This is a translation of an article written by an ABBYY employee and first published here: "ABBYY's blog. Overwriting memory - why?". Translation done and published with permission of the copyright holder.

There is SecureZeroMemory() function in the depths of Win32 API. Its description is rather concise and reads that this function overwrites a memory region with zeroes and is designed in such way that the compiler never eliminates a call of this function during code optimization. The description further says this function should be used for overwriting memory that was previously used to store passwords and cryptokeys.

One question remains - why is that needed? One can find some abstract speculations about the risk of application's memory being written into swap file, hibernate file or crash dump where an intruder could find it. It looks like paranoia - definitely not every intruder can get access to these files.

There are much more possibilities to get access to data a program has forgotten to overwrite, actually - sometimes even access to the computer is not needed. Next we will consider an example, and everyone will decide for himself/herself whether this paranoia is reasonable.

All the examples are in pseudocode that suspiciously resembles C++. Below are lots of text and not very clean code, and later you will see that things are not much better in clean code.

So. In a far-away function we get a cryptokey, a password or a PIN (further called simply "the secret"), use it and do not overwrite it:

{
    const int secretLength = 1024;
    WCHAR secret[secretLength] = {};
    obtainSecret( secret, secretLength );
    processWithSecret( what, secret, secretLength );
}

In another function that is completely unrelated to the previous one, our application's instance asks another instance for a file with a specified name. This is done using RPC - a dinosaur-age technology present in many platforms and widely used by Windows for interprocess and intercomputer communication.Usually you have to write an interface specification in IDL to use RPC. It will have a method specification similar to this:

//MAX_FILE_PATH == 1024
error_status_t rpcRetrieveFile(
    [in] const WCHAR fileName[MAX_FILE_PATH],
    [out] BYTE_PIPE filePipe );

The second parameter here has a special type that facilitates passing data streams of arbitrary lengths. The first parameter is a character array for the filename.This specification is compiled by the MIDL compiler, and the latter produces a header file (.h) with this function

error_status_t rpcRetrieveFile (
  handle_t IDL_handle, 
  const WCHAR fileName[1024], 
  BYTE_PIPE filePipe);

MIDL has added a service parameter here, and the second and the third parameters are the same as in the previous specification.We call that function:

void retrieveFile( handle_t binding )
{
  WCHAR remoteFileName[MAX_FILE_PATH];
  retrieveFileName( remoteFileName, MAX_FILE_PATH );
  CBytePipeImplementation pipe;
  rpcRetrieveFile( binding, remoteFileName, pipe );           
}

Everything is fine - retrieveFileName() gets a null-terminated (no, the terminating null character wasn't omitted) string, the called party receives the string and handles it, i.e. gets the full path to the file, opens it and passes data from it.

Everyone is optimistic, and several product releases are shipped with this code, but nobody has noticed the elephant yet.
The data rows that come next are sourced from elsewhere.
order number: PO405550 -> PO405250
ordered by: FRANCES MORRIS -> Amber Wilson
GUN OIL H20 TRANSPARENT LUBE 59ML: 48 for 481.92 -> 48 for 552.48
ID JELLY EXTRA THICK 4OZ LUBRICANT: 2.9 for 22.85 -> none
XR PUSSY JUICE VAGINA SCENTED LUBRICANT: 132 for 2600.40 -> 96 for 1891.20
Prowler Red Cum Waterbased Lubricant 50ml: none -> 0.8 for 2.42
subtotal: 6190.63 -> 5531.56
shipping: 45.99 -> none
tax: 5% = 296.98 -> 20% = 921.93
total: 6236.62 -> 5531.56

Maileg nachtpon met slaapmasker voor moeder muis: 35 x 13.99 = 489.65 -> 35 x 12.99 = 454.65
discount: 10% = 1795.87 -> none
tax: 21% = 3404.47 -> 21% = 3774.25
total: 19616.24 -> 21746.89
Here it is. From C++ point of view, the following function's parameter

const WCHAR fileName[1024]

is not an array, but a pointer to the first array element. The rpcRetrieveFile() function is just a thunk also generated by MIDL. It packages all its parameters and calls the same WinAPI NdrClientCall2() function each time which semantics is "Windows, could you please execute an RPC-call with theeese parameters?" and passes the parameters list to the NdrClientCall2() function. One of the first parameters being passed is the format string generated by MIDL according to the specification in IDL. Looks much like the good old printf().
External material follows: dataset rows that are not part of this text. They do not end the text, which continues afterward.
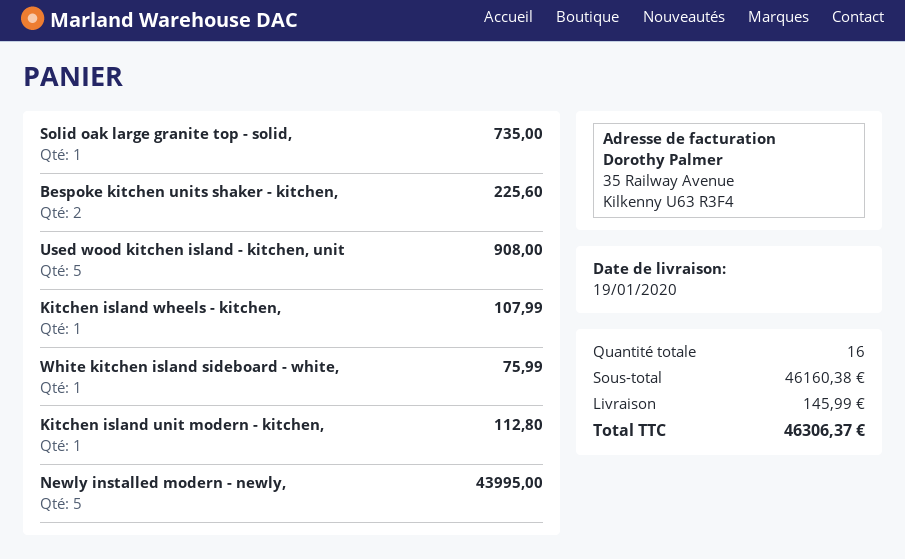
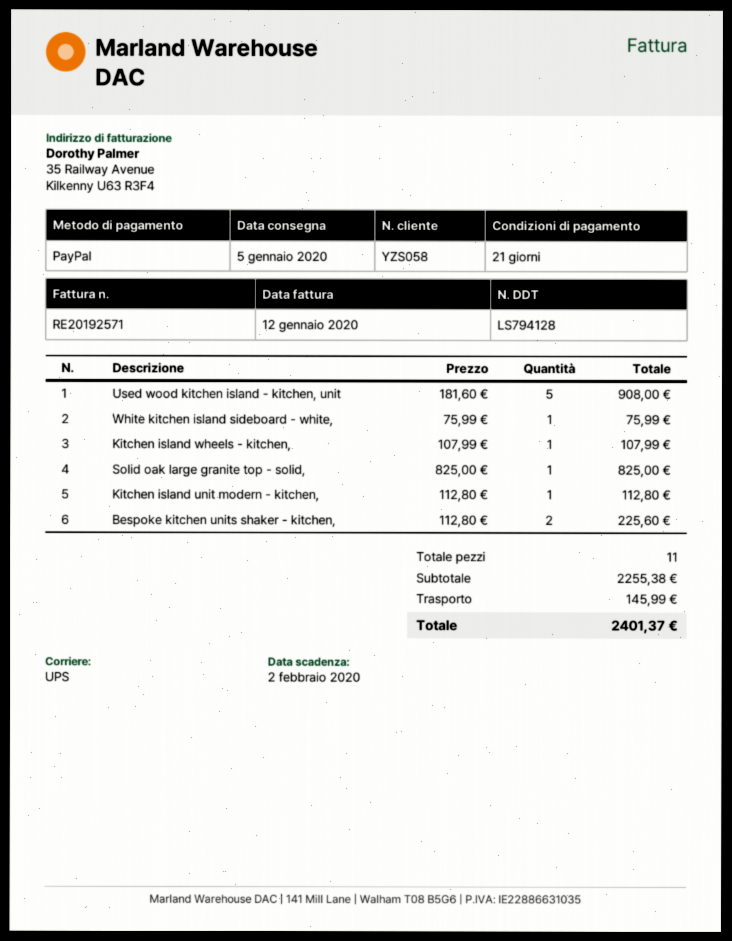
delivery date: 2020-01-19 -> 2020-01-05
Solid oak large granite top - solid,: 1 for 735.00 -> 1 for 825.00
Newly installed modern - newly,: 5 for 43995.00 -> none
total quantity: 16 -> 11
subtotal: 46160.38 -> 2255.38
total: 46306.37 -> 2401.37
NdrClientCall2() looks carefully at the received format string and packages the parameters for passing them to the other party (this is called marshalling). Each parameter is accompanied by a type specifier, so each parameter is packaged according to its type. In our case, the address of the first array element is passed for the fileName parameter and "an array of 1024 items of the WCHAR type" specifier is passed for its type.
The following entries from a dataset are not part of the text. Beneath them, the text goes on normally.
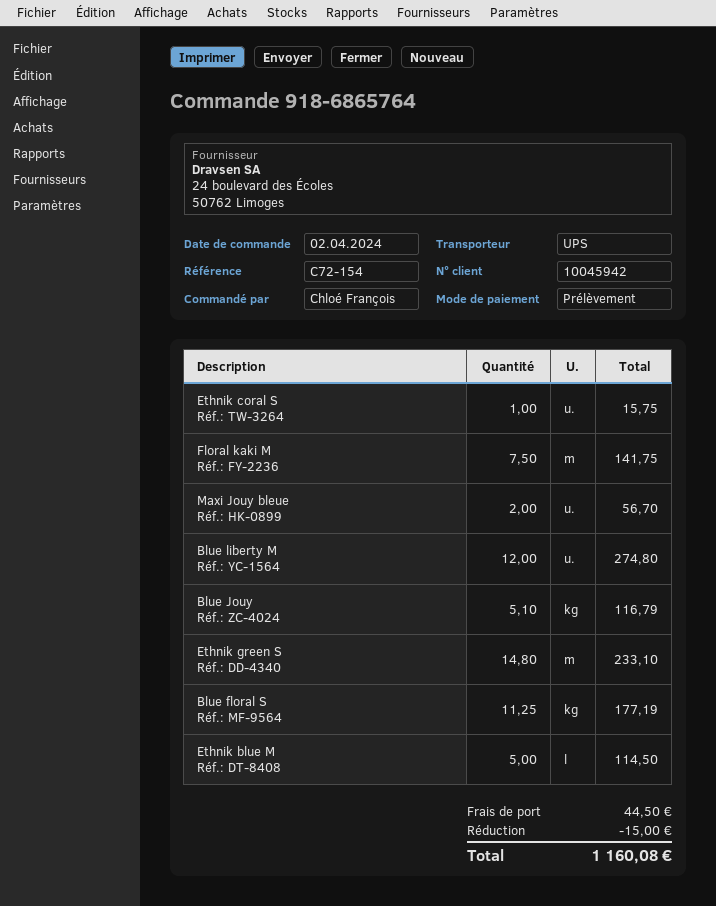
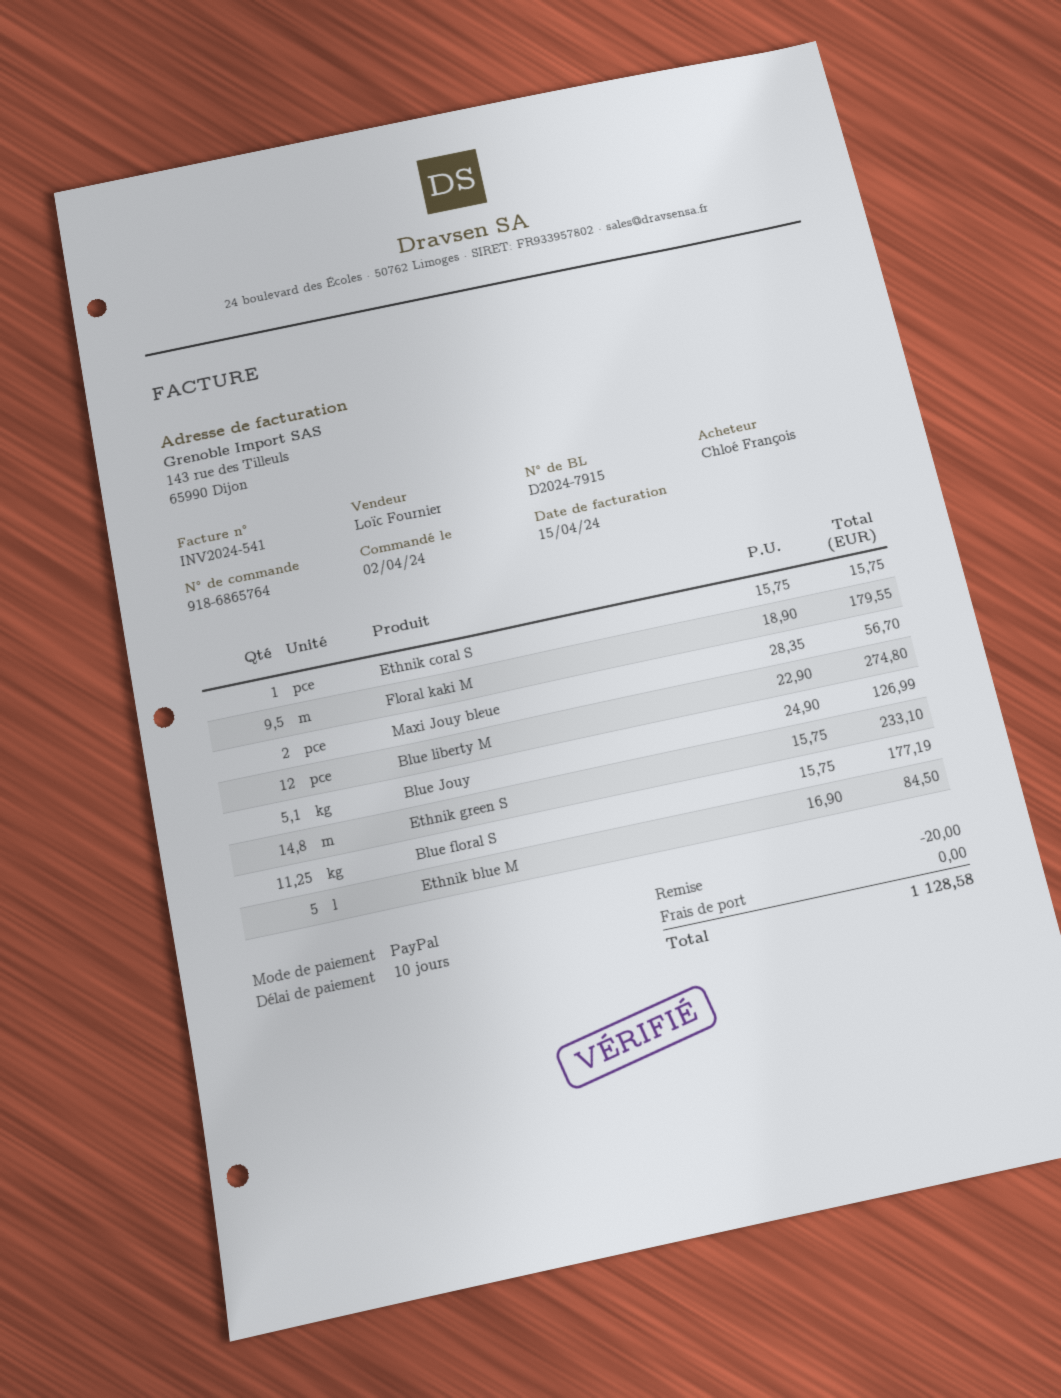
payment method: direct debit -> PayPal
Floral kaki M: 7.5 for 141.75 -> 9.5 for 179.55
Blue Jouy: 5.1 for 116.79 -> 5.1 for 126.99
Ethnik blue M: 5 for 114.50 -> 5 for 84.50
discount: 15.00 -> 20.00
shipping: 44.50 -> 0.00
total: 1160.08 -> 1128.58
Now we have two successive calls in code:

processWithSecret( whatever );
retrieveFile( binding );

The processWithSecret() function occupies 2 Kbytes on the stack to store the secret and forgets about them on return. The retrieveFile() function is then called, and it retrieves the filename which length is 18 characters (18 characters plus terminating null - 19 characters total, i.e. 38 bytes). The filename is again stored on the stack and most likely it will be the same memory region as the one used to store the secret in the first function.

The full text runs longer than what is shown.